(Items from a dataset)
========================================================================

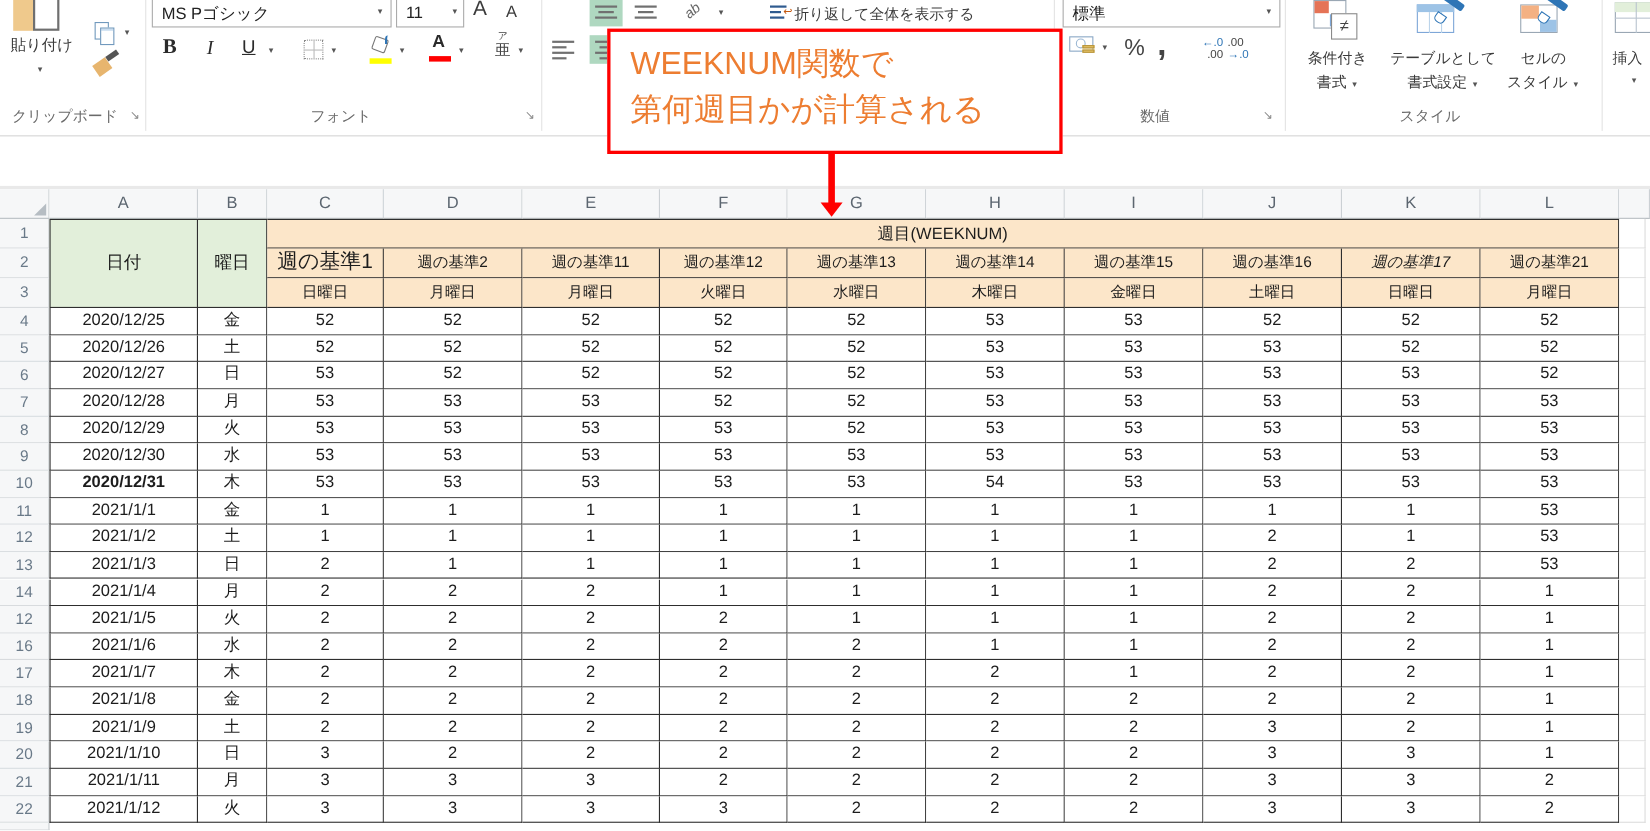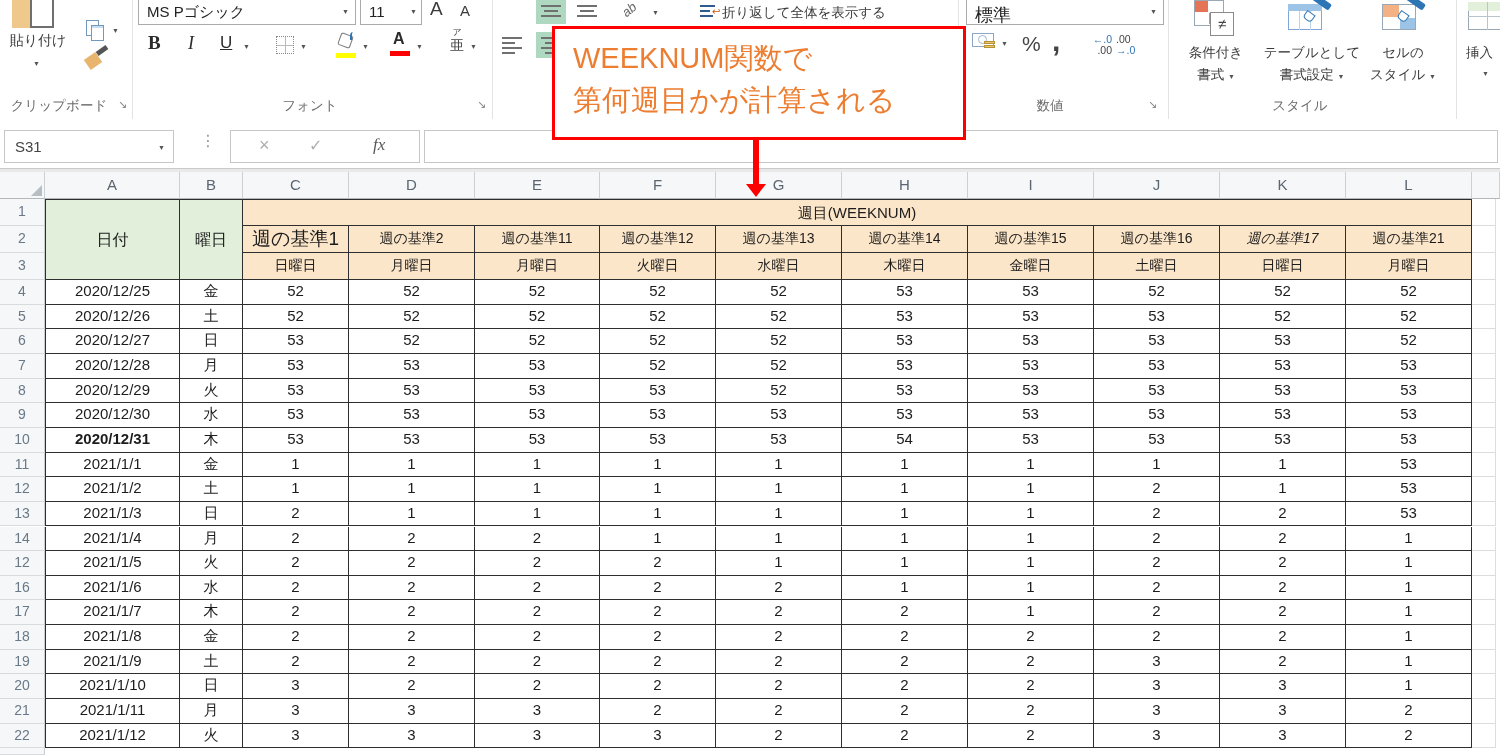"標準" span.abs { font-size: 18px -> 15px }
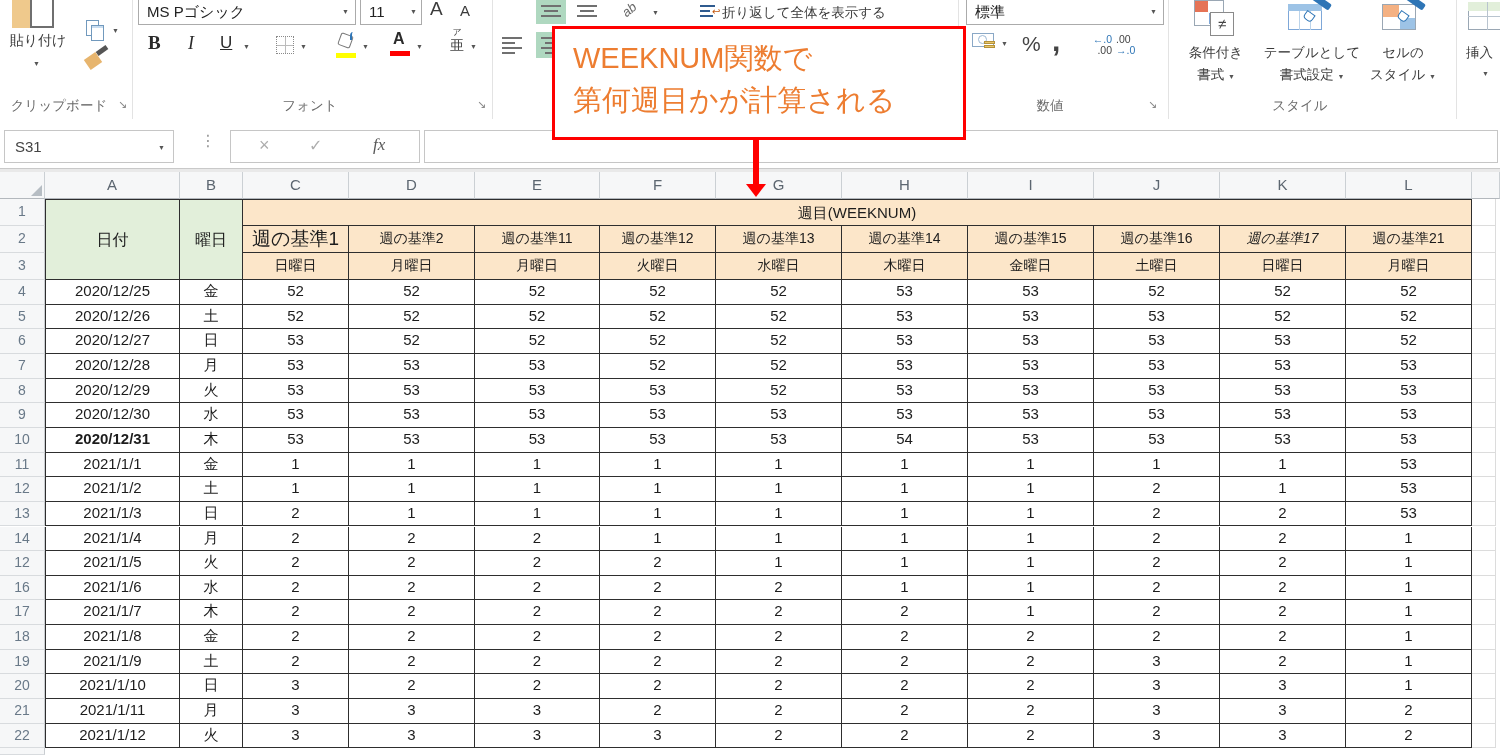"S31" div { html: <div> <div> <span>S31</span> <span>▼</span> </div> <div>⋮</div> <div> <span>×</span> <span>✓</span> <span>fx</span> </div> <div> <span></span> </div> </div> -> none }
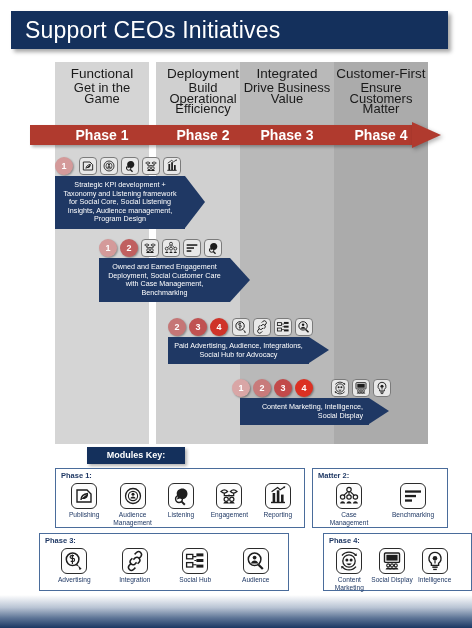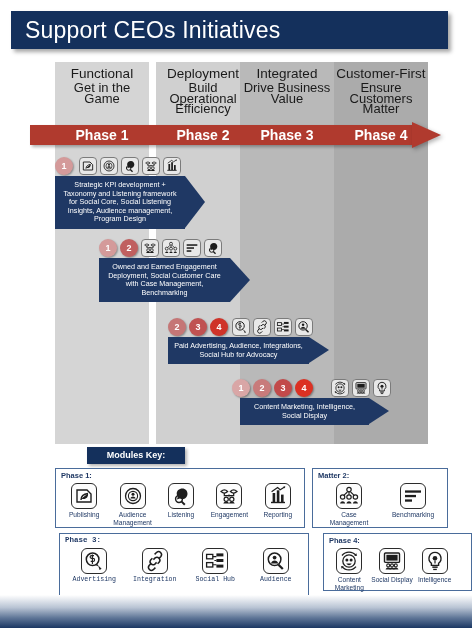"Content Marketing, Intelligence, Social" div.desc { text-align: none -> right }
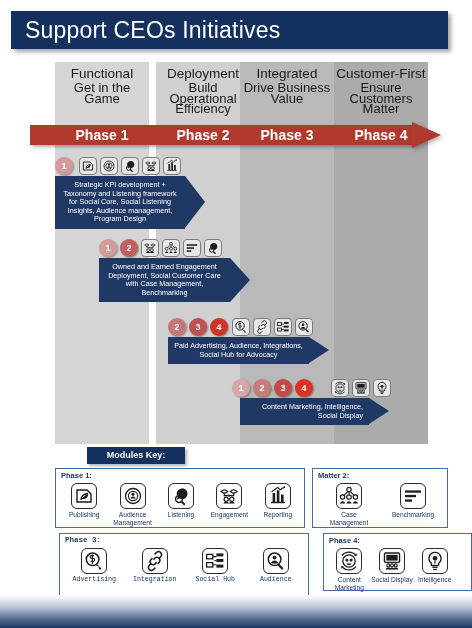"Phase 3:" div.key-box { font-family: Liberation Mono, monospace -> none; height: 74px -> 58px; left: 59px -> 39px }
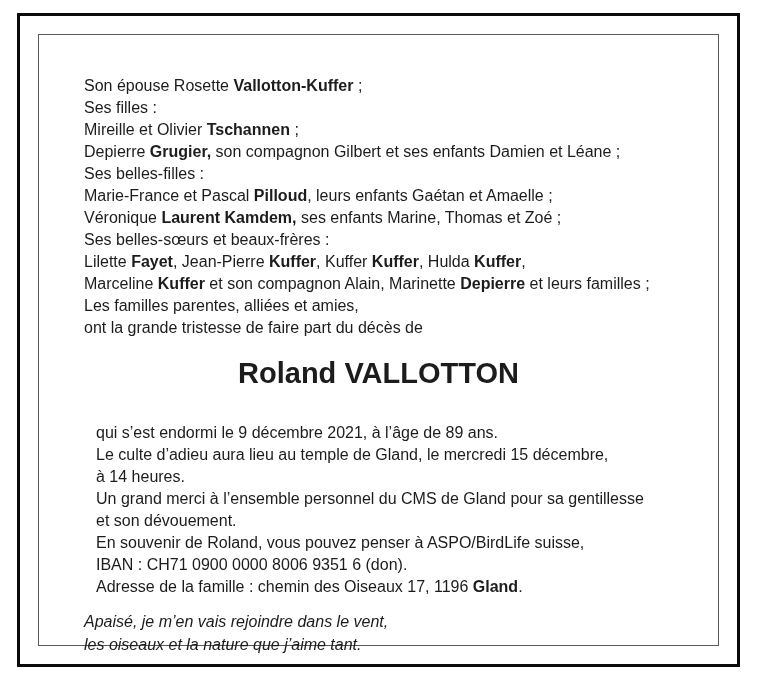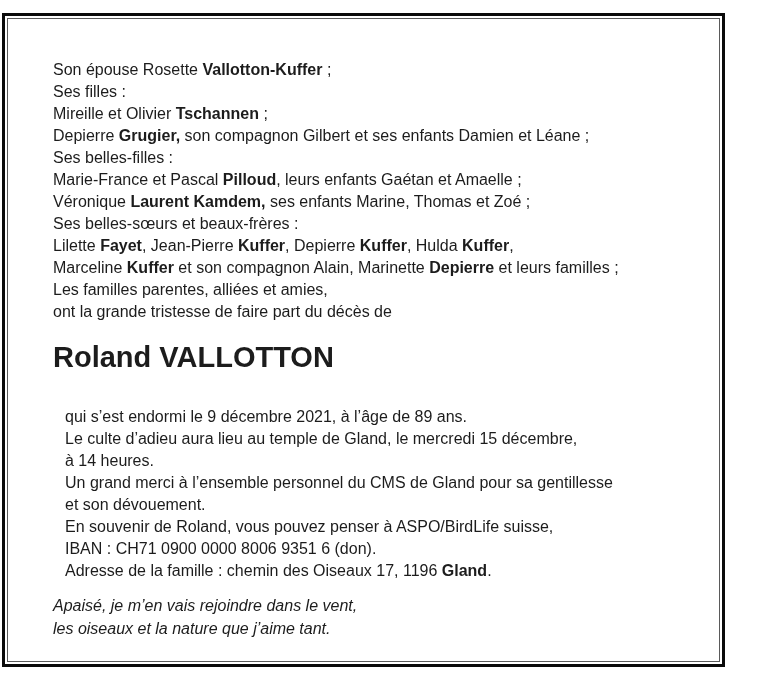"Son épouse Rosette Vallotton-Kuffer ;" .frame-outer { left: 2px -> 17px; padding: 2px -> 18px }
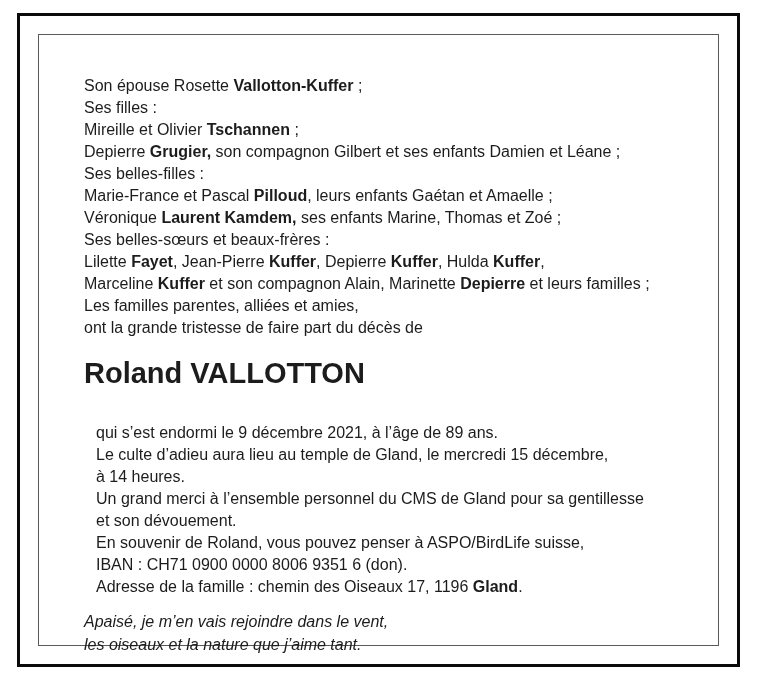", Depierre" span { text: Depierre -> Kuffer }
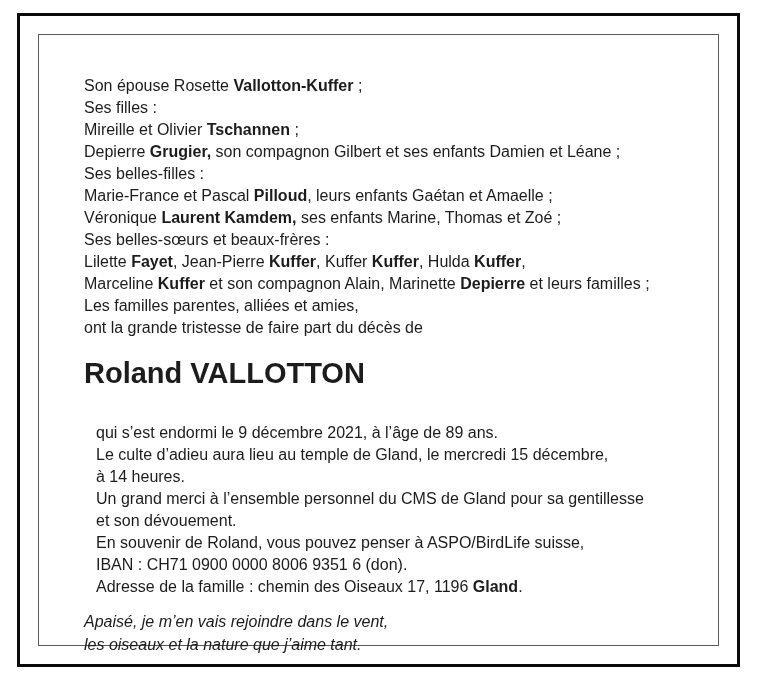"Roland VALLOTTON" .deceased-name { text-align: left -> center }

========================================================================

- _TASK ITEM_:
Could you set down every record above word for word, leaving out the pictures?

- _WRITTEN ANSWER_:
"標準" span.abs { font-size: 18px -> 15px }
"S31" div { html: <div> <div> <span>S31</span> <span>▼</span> </div> <div>⋮</div> <div> <span>×</span> <span>✓</span> <span>fx</span> </div> <div> <span></span> </div> </div> -> none }
"Content Marketing, Intelligence, Social" div.desc { text-align: none -> right }
"Phase 3:" div.key-box { font-family: Liberation Mono, monospace -> none; height: 74px -> 58px; left: 59px -> 39px }
"Son épouse Rosette Vallotton-Kuffer ;" .frame-outer { left: 2px -> 17px; padding: 2px -> 18px }
", Depierre" span { text: Depierre -> Kuffer }
"Roland VALLOTTON" .deceased-name { text-align: left -> center }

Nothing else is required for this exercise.